Part of the reason the Bay Area is so expensive is because people want to live there. Yeah it has problems but if they weren't outweighed by the positives then the housing wouldn't cost so much.

A lot of people don't want to live in the Bay Area, they just have no choice due to their jobs. The moment remote work was a possibility, plenty left for far better places



1. Yeah, and now they are moving back.
2. People leave the Bay Area overwhelmingly for one reason. The housing is tremendously expensive. The fact that it takes Bay Area prices getting that expensive to even move the needle in pushing people out demonstrates how desirable it is.
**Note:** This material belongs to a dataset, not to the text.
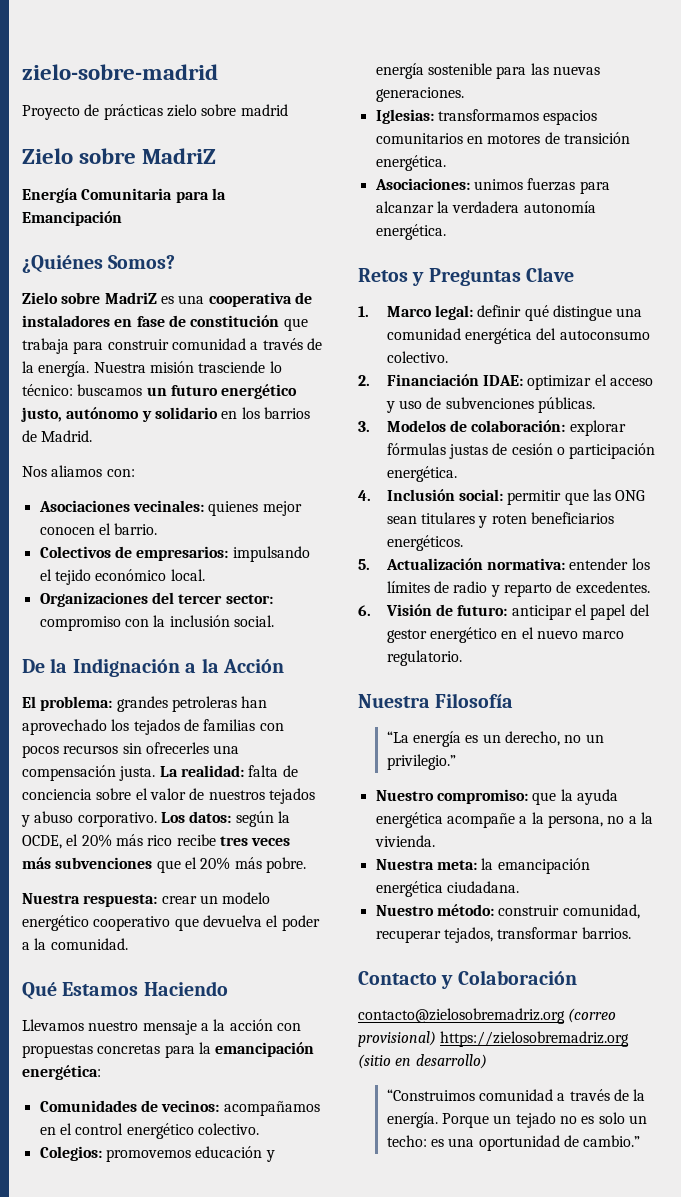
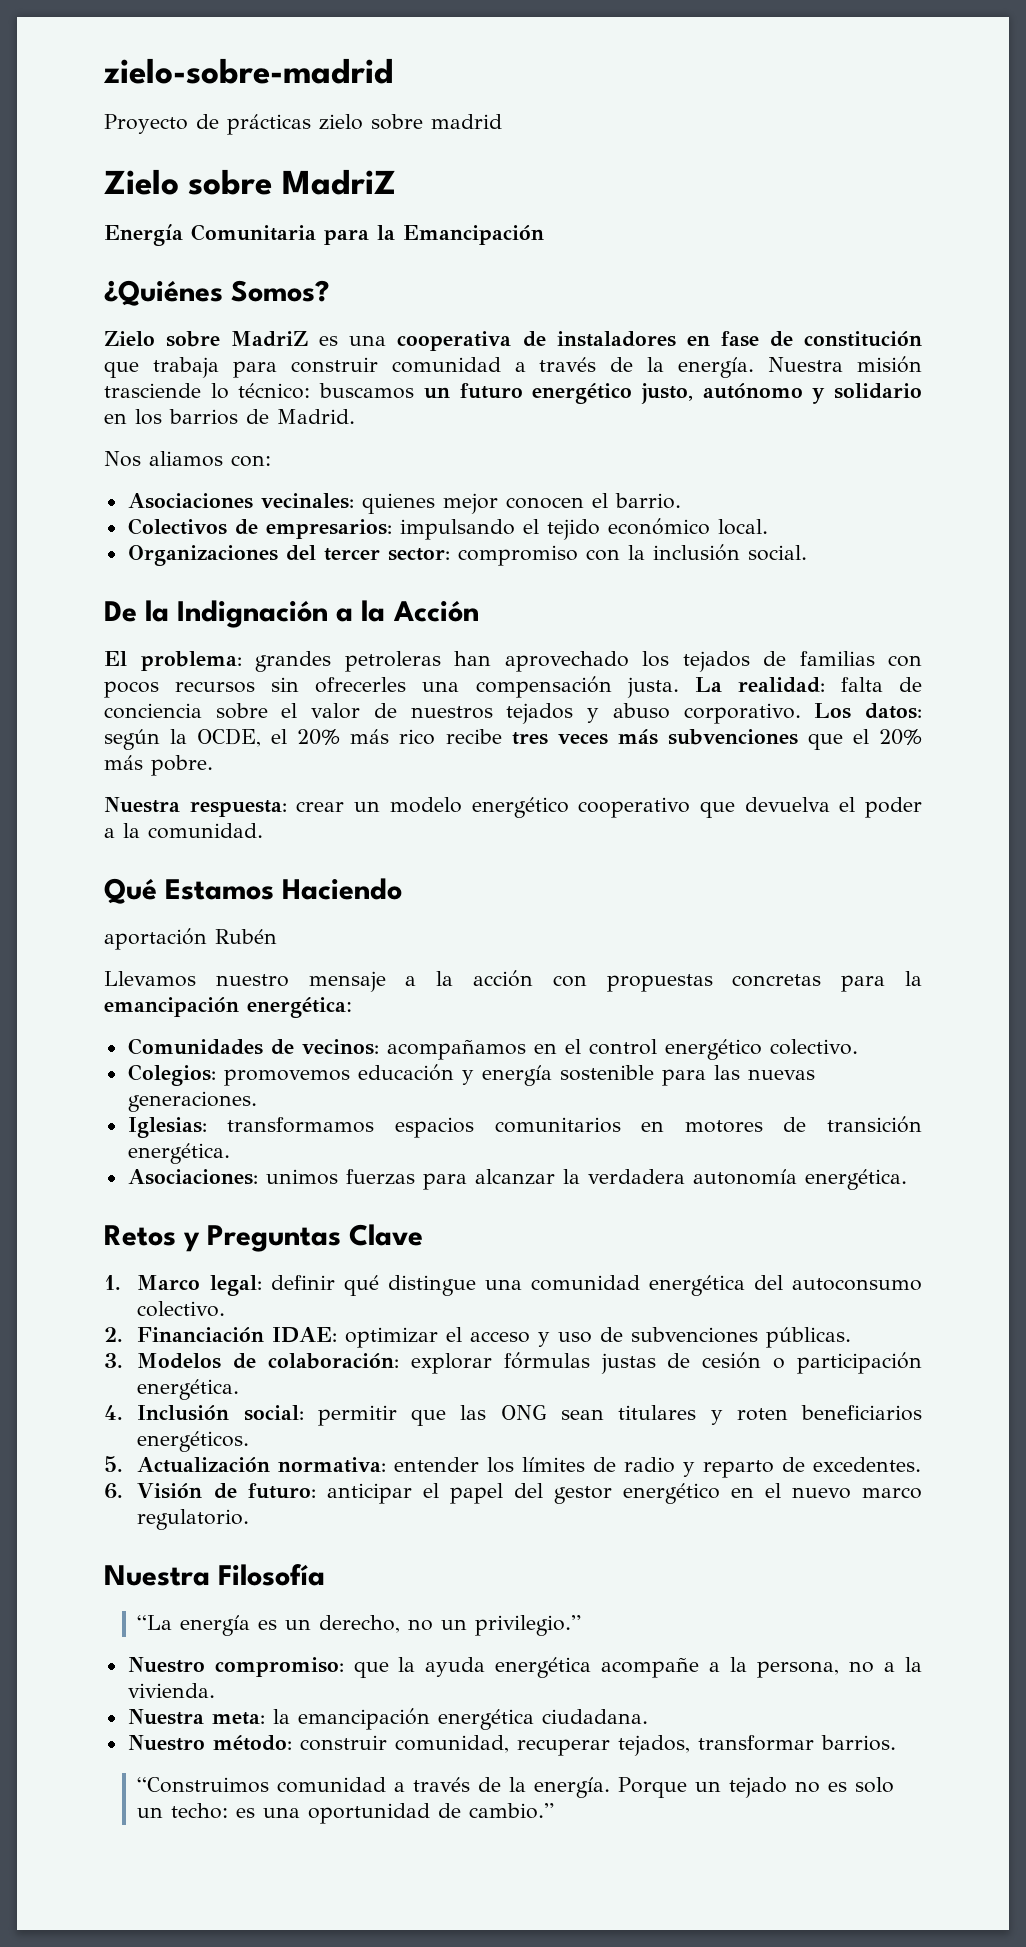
+ aportación Rubén
- Contacto y Colaboración
- contacto@zielosobremadriz.org (correo provisional) https://zielosobremadriz.org (sitio en desarrollo)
The "people hate the Bay Area so much they are moving out"argument is so unbelievably stupid. It is basic economics 1 shyte. If you have a choice of a Hershey bar for $1 or your favorite gourmet chocolate for $2, you pay the $2. Maybe you pay the $3. Maybe even $5. You don't pay $20. That doesn't mean the gourmet chocolate is suddenly worse than hersheys. That is basically the dumbass conclusion we are making here. The free market achieves equilibrium. So there is a constant cycle of Bay Area housing prices increasing until some people say "I love the Bay Area, but Bay Area at $2m is too high a premium when I can get Denver for $1m". That is always the trend. Then people move out and prices normalize until people start moving back. Which is happening now. That is actually how housing markets work everywhere.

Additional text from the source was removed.